Diehr P, Grembowski D
Department of Biostatistics, School of Public Health and Community Medicine, University of Washington, Seattle 98195.
Am J Public Health. 1990 Nov;80(11):1343-8. doi: 10.2105/ajph.80.11.1343.
All small area analyses need to compare the observed variability in rates to that expected by chance alone, but the expected variability is usually not known.
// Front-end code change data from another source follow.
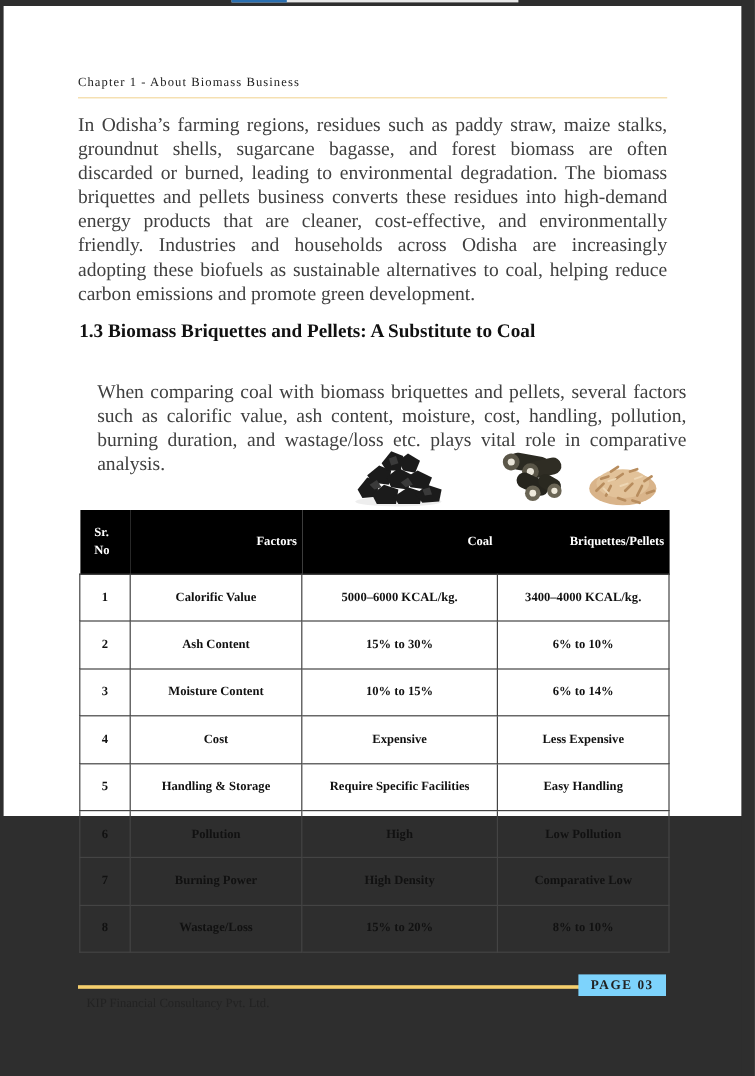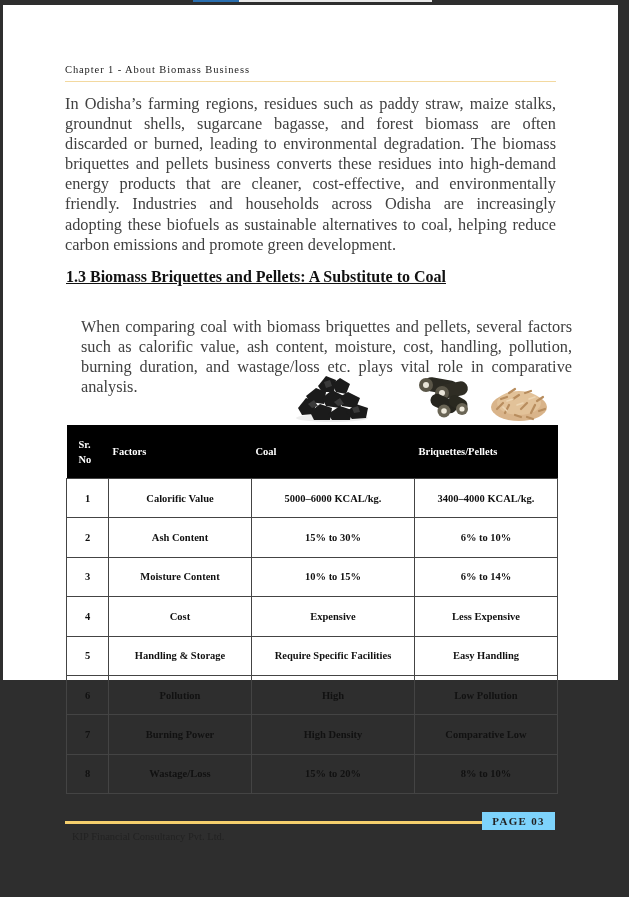--- a/index.html
+++ b/index.html
@@ -19,36 +19,36 @@
     font-size: 10.5px; letter-spacing: 0.9px; color: #222;
   }
   .head-rule { position: absolute; left: 62px; top: 76px; width: 491px; height: 1px; background: #f3d9a0; }
   .para {
     position: absolute; left: 62px; width: 491px;
     font-size: 16.3px; line-height: 20.1px; text-align: justify; color: #404040;
   }
   .para1 { top: 89px; }
   .section-title {
     position: absolute; left: 63px; top: 263px;
-    font-size: 16px; font-weight: bold; color: #111; text-decoration: underline;
+    font-size: 16px; font-weight: bold; color: #111;
   }
   .para2 { top: 296px; }
   .illus { position: absolute; }
   .coal { left: 289px; top: 363px; width: 80px; height: 55px; }
   .briq { left: 415px; top: 370px; width: 56px; height: 45px; }
   .pellets { left: 484px; top: 374px; width: 64px; height: 45px; }
 
   table.cmp {
     position: absolute; left: 63px; top: 420px; width: 491px;
     border-collapse: collapse; table-layout: fixed;
     font-family: "Liberation Serif", serif; font-size: 10.5px; font-weight: bold;
   }
   table.cmp th {
     background: #000; color: #fff; height: 53px; font-weight: bold;
-    text-align: left; vertical-align: middle; padding: 0 4px; border: none;
+    text-align: right; vertical-align: middle; padding: 0 4px; border: none;
   }
   table.cmp th.sr { text-align: left; padding-left: 12px; line-height: 15px; }
   table.cmp td {
     border: 1.2px solid #444; height: 38.4px; text-align: center; vertical-align: middle;
     color: #111; padding: 0 4px;
   }
   .c1 { width: 42px; } .c2 { width: 143px; } .c3 { width: 163px; } .c4 { width: 143px; }
 
   .foot-rule { position: absolute; left: 62px; top: 816px; width: 418px; height: 3px; background: #f5cf6d; }
   .page-badge {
This paper uses patient-level data for five dental procedures to simulate the distributions of the summary statistics that are usually generated in such studies. These statistics are found to vary greatly even under the "null hypothesis" that all dentists are using procedures at the same rates. The simulated dentist rates are compared to observed rates obtained in a different study. These findings illustrate problems that can occur in small area analysis studies, and emphasize the importance of using statistical techniques that are appropriate for the data that are to be analyzed. Investigators should make every effort to obtain patient-level data, or at least to understand the underlying distribution of the number of procedures per patient, to avoid mistaking significant deviations from an incorrect model as evidence for significant variation among small areas.
所有小区域分析都需要将观察到的发病率变异性与仅由随机因素预期的变异性进行比较,但通常不知道预期的变异性。本文使用五种牙科手术的患者层面数据来模拟此类研究中通常生成的汇总统计数据的分布。即使在“零假设”(即所有牙医使用手术的比率相同)下,这些统计数据也被发现有很大差异。将模拟的牙医比率与另一项研究中获得的观察比率进行比较。这些发现说明了小区域分析研究中可能出现的问题,并强调了使用适合待分析数据的统计技术的重要性。研究人员应尽一切努力获取患者层面的数据,或者至少了解每位患者手术数量的潜在分布,以避免将与错误模型的显著偏差误认为是小区域之间显著差异的证据。